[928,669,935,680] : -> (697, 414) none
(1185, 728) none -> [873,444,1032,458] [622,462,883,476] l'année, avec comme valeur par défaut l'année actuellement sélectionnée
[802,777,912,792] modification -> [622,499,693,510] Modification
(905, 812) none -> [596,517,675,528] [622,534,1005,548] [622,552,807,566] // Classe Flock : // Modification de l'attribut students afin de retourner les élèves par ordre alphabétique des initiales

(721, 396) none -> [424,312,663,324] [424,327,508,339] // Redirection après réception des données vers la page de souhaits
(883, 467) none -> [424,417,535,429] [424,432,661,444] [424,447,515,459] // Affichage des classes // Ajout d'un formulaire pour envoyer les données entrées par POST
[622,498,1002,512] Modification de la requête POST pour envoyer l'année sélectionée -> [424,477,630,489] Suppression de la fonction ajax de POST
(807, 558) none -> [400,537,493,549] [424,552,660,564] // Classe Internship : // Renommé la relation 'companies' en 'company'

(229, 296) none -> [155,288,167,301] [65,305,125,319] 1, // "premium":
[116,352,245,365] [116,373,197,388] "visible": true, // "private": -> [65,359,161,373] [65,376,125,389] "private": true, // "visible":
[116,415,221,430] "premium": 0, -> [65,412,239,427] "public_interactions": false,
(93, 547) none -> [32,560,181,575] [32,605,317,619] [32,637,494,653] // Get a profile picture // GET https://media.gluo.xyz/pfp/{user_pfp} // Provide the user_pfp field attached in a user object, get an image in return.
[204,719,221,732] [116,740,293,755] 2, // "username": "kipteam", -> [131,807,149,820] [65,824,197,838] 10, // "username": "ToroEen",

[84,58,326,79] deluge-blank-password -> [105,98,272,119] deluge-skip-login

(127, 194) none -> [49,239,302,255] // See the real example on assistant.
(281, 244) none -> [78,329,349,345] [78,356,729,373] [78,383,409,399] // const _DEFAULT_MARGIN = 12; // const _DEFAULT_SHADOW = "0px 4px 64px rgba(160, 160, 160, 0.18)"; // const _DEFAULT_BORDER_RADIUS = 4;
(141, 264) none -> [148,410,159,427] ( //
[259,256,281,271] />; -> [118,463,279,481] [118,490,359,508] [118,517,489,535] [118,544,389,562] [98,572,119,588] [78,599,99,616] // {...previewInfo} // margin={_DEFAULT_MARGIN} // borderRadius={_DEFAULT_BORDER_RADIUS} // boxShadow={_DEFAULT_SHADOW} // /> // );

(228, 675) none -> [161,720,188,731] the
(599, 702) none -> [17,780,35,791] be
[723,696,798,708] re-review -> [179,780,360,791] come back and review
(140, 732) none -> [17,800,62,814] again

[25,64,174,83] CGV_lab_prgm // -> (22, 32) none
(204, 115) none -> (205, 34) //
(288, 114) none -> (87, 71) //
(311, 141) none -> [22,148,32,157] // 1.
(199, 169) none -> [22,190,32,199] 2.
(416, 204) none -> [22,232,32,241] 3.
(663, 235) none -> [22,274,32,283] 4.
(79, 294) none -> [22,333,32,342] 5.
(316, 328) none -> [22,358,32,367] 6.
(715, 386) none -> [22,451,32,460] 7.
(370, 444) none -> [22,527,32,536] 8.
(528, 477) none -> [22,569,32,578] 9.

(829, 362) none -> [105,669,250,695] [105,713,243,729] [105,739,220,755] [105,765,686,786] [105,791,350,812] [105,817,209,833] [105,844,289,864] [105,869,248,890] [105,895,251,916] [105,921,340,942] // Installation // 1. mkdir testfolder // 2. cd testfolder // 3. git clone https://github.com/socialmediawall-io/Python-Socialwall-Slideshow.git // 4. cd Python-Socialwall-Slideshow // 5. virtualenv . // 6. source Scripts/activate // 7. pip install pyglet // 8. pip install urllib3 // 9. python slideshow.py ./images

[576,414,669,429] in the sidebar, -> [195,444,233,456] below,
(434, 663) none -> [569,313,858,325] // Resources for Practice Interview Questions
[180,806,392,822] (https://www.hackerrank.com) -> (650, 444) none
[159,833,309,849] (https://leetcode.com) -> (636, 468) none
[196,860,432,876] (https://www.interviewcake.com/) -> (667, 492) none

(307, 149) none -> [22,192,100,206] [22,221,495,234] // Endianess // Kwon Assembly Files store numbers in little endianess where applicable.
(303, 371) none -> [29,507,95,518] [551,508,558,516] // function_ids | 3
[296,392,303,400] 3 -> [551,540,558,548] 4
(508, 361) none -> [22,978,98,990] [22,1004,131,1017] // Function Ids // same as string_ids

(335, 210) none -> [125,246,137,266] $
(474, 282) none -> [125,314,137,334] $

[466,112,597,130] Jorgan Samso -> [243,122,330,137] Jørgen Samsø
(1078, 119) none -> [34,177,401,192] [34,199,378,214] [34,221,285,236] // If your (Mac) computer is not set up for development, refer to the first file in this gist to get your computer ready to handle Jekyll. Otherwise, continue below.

• YOUR INSTRUCTIONS:
This task calls for every entry above to be transcribed exactly.

• TASK OUTPUT:
[928,669,935,680] : -> (697, 414) none
(1185, 728) none -> [873,444,1032,458] [622,462,883,476] l'année, avec comme valeur par défaut l'année actuellement sélectionnée
[802,777,912,792] modification -> [622,499,693,510] Modification
(905, 812) none -> [596,517,675,528] [622,534,1005,548] [622,552,807,566] // Classe Flock : // Modification de l'attribut students afin de retourner les élèves par ordre alphabétique des initiales

(721, 396) none -> [424,312,663,324] [424,327,508,339] // Redirection après réception des données vers la page de souhaits
(883, 467) none -> [424,417,535,429] [424,432,661,444] [424,447,515,459] // Affichage des classes // Ajout d'un formulaire pour envoyer les données entrées par POST
[622,498,1002,512] Modification de la requête POST pour envoyer l'année sélectionée -> [424,477,630,489] Suppression de la fonction ajax de POST
(807, 558) none -> [400,537,493,549] [424,552,660,564] // Classe Internship : // Renommé la relation 'companies' en 'company'

(229, 296) none -> [155,288,167,301] [65,305,125,319] 1, // "premium":
[116,352,245,365] [116,373,197,388] "visible": true, // "private": -> [65,359,161,373] [65,376,125,389] "private": true, // "visible":
[116,415,221,430] "premium": 0, -> [65,412,239,427] "public_interactions": false,
(93, 547) none -> [32,560,181,575] [32,605,317,619] [32,637,494,653] // Get a profile picture // GET https://media.gluo.xyz/pfp/{user_pfp} // Provide the user_pfp field attached in a user object, get an image in return.
[204,719,221,732] [116,740,293,755] 2, // "username": "kipteam", -> [131,807,149,820] [65,824,197,838] 10, // "username": "ToroEen",

[84,58,326,79] deluge-blank-password -> [105,98,272,119] deluge-skip-login

(127, 194) none -> [49,239,302,255] // See the real example on assistant.
(281, 244) none -> [78,329,349,345] [78,356,729,373] [78,383,409,399] // const _DEFAULT_MARGIN = 12; // const _DEFAULT_SHADOW = "0px 4px 64px rgba(160, 160, 160, 0.18)"; // const _DEFAULT_BORDER_RADIUS = 4;
(141, 264) none -> [148,410,159,427] ( //
[259,256,281,271] />; -> [118,463,279,481] [118,490,359,508] [118,517,489,535] [118,544,389,562] [98,572,119,588] [78,599,99,616] // {...previewInfo} // margin={_DEFAULT_MARGIN} // borderRadius={_DEFAULT_BORDER_RADIUS} // boxShadow={_DEFAULT_SHADOW} // /> // );

(228, 675) none -> [161,720,188,731] the
(599, 702) none -> [17,780,35,791] be
[723,696,798,708] re-review -> [179,780,360,791] come back and review
(140, 732) none -> [17,800,62,814] again

[25,64,174,83] CGV_lab_prgm // -> (22, 32) none
(204, 115) none -> (205, 34) //
(288, 114) none -> (87, 71) //
(311, 141) none -> [22,148,32,157] // 1.
(199, 169) none -> [22,190,32,199] 2.
(416, 204) none -> [22,232,32,241] 3.
(663, 235) none -> [22,274,32,283] 4.
(79, 294) none -> [22,333,32,342] 5.
(316, 328) none -> [22,358,32,367] 6.
(715, 386) none -> [22,451,32,460] 7.
(370, 444) none -> [22,527,32,536] 8.
(528, 477) none -> [22,569,32,578] 9.

(829, 362) none -> [105,669,250,695] [105,713,243,729] [105,739,220,755] [105,765,686,786] [105,791,350,812] [105,817,209,833] [105,844,289,864] [105,869,248,890] [105,895,251,916] [105,921,340,942] // Installation // 1. mkdir testfolder // 2. cd testfolder // 3. git clone https://github.com/socialmediawall-io/Python-Socialwall-Slideshow.git // 4. cd Python-Socialwall-Slideshow // 5. virtualenv . // 6. source Scripts/activate // 7. pip install pyglet // 8. pip install urllib3 // 9. python slideshow.py ./images

[576,414,669,429] in the sidebar, -> [195,444,233,456] below,
(434, 663) none -> [569,313,858,325] // Resources for Practice Interview Questions
[180,806,392,822] (https://www.hackerrank.com) -> (650, 444) none
[159,833,309,849] (https://leetcode.com) -> (636, 468) none
[196,860,432,876] (https://www.interviewcake.com/) -> (667, 492) none

(307, 149) none -> [22,192,100,206] [22,221,495,234] // Endianess // Kwon Assembly Files store numbers in little endianess where applicable.
(303, 371) none -> [29,507,95,518] [551,508,558,516] // function_ids | 3
[296,392,303,400] 3 -> [551,540,558,548] 4
(508, 361) none -> [22,978,98,990] [22,1004,131,1017] // Function Ids // same as string_ids

(335, 210) none -> [125,246,137,266] $
(474, 282) none -> [125,314,137,334] $

[466,112,597,130] Jorgan Samso -> [243,122,330,137] Jørgen Samsø
(1078, 119) none -> [34,177,401,192] [34,199,378,214] [34,221,285,236] // If your (Mac) computer is not set up for development, refer to the first file in this gist to get your computer ready to handle Jekyll. Otherwise, continue below.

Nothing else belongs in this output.